O opositor Alexei Navalny, morto em fevereiro de 2024 em uma prisão russa, teria sido envenenado com uma toxina rara, segundo investigação divulgada pelo Reino Unido. A apuração envolve Reino Unido, Suécia, França, Países Baixos e Alemanha.
Com base na análise de amostras do corpo, os cinco países apontam que a toxina epibatidina, presente na pele de rãs-dardo originárias do Equador, foi detectada e muito provavelmente causou a morte de Navalny.

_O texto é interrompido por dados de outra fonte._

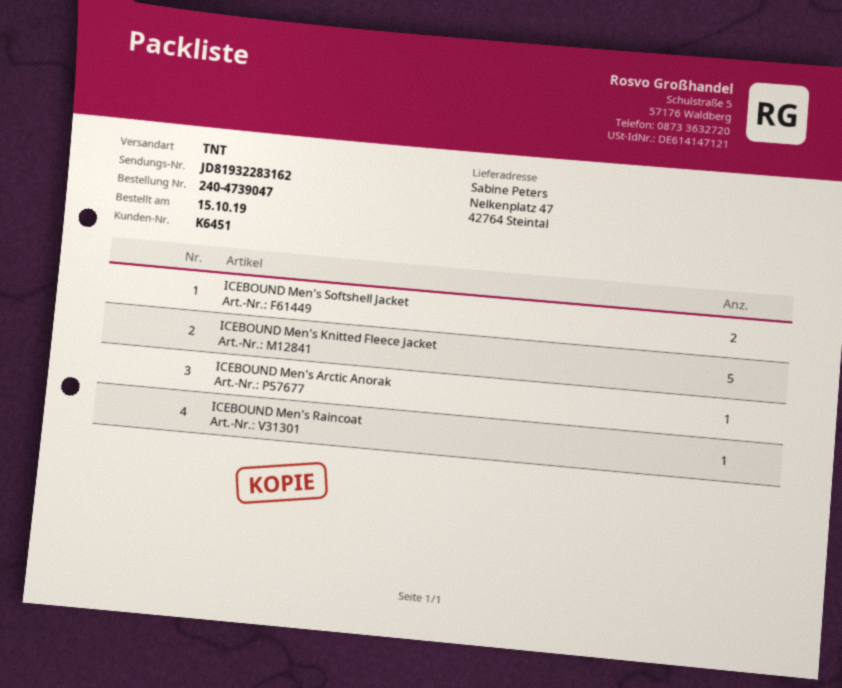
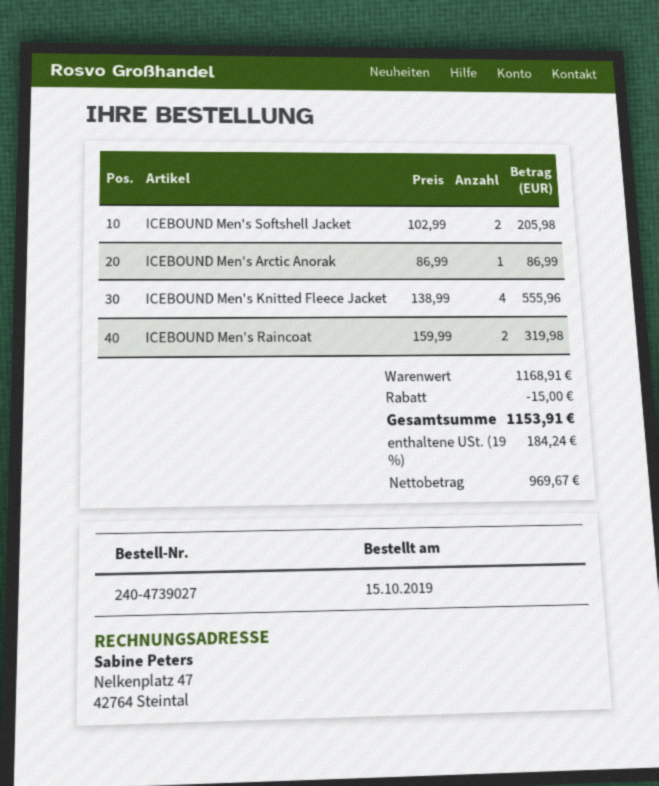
order number: 240-4739047 -> 240-4739027
ICEBOUND Men's Knitted Fleece Jacket: 5 -> 4
ICEBOUND Men's Raincoat: 1 -> 2

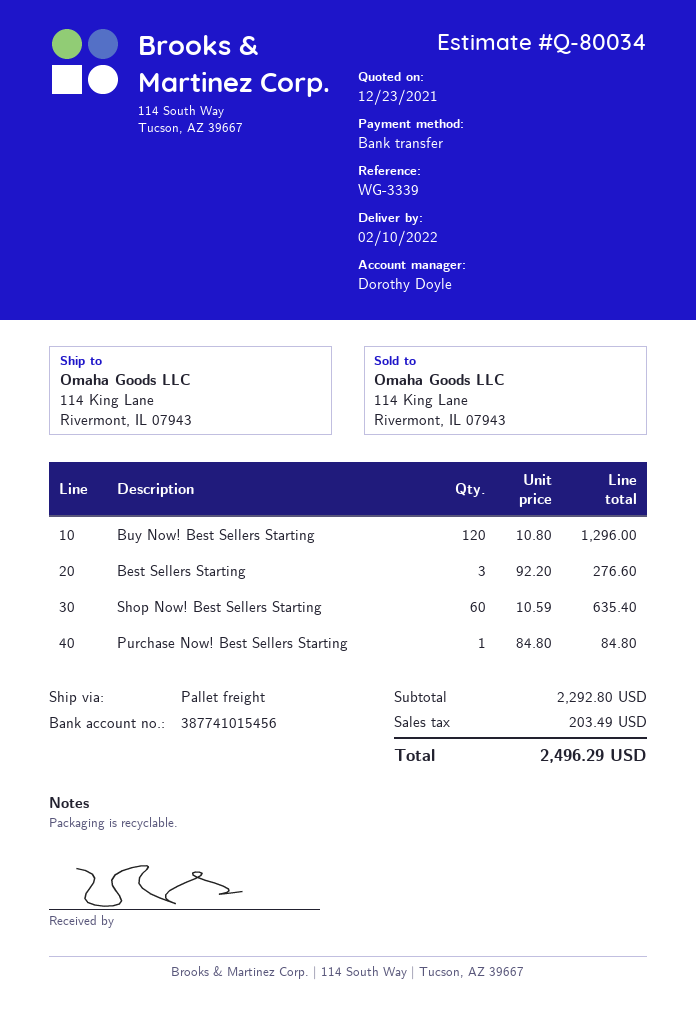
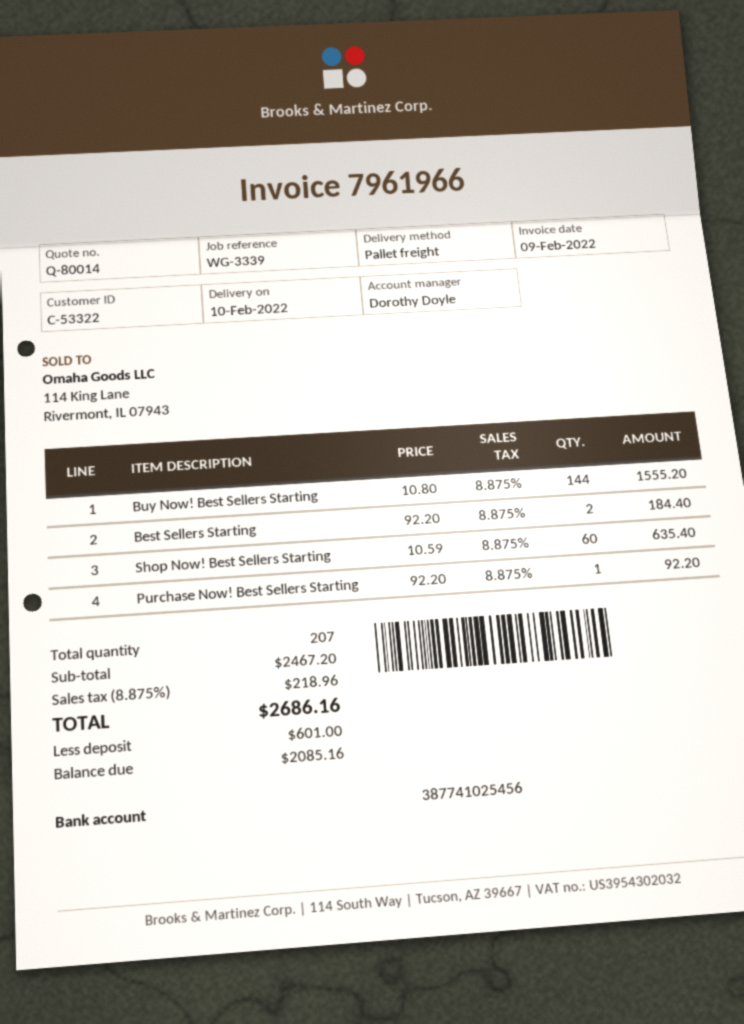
quote number: Q-80034 -> Q-80014
bank account: 387741015456 -> 387741025456
Buy Now! Best Sellers Starting: 120 x 10.80 = 1296.00 -> 144 x 10.80 = 1555.20
Best Sellers Starting: 3 x 92.20 = 276.60 -> 2 x 92.20 = 184.40
Purchase Now! Best Sellers Starting: 1 x 84.80 = 84.80 -> 1 x 92.20 = 92.20
subtotal: 2292.80 -> 2467.20
tax: 203.49 -> 218.96
total: 2496.29 -> 2686.16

Londres afirma que apenas o Estado russo tinha meios, motivo e oportunidade para usar a toxina durante a prisão na Sibéria. A declaração foi feita à margem da Conferência de Segurança de Munique.
Reações internacionais e desdobramentos
Os países disseram ter denunciado a Rússia à Organização para a Proibição das Armas Químicas (OPAQ). Também expressaram preocupação com o status de arsenais químicos russos, segundo o comunicado conjunto.
Navalny já havia enfrentado envenenamento anterior em 2020, quando recebeu tratamento na Alemanha. O opositor era uma figura de oposição ferrenha a Vladimir Putin e mobilizou grandes protestos no país.
Contexto e próximas ações
A esposa de Navalny, Yulia Navalnaya, reforçou que análises laboratoriais tinham apontado envenenamento. Autoridades britânicas, em parceria com as demais nações, destacaram que a investigação continua para responsabilizar os responsáveis.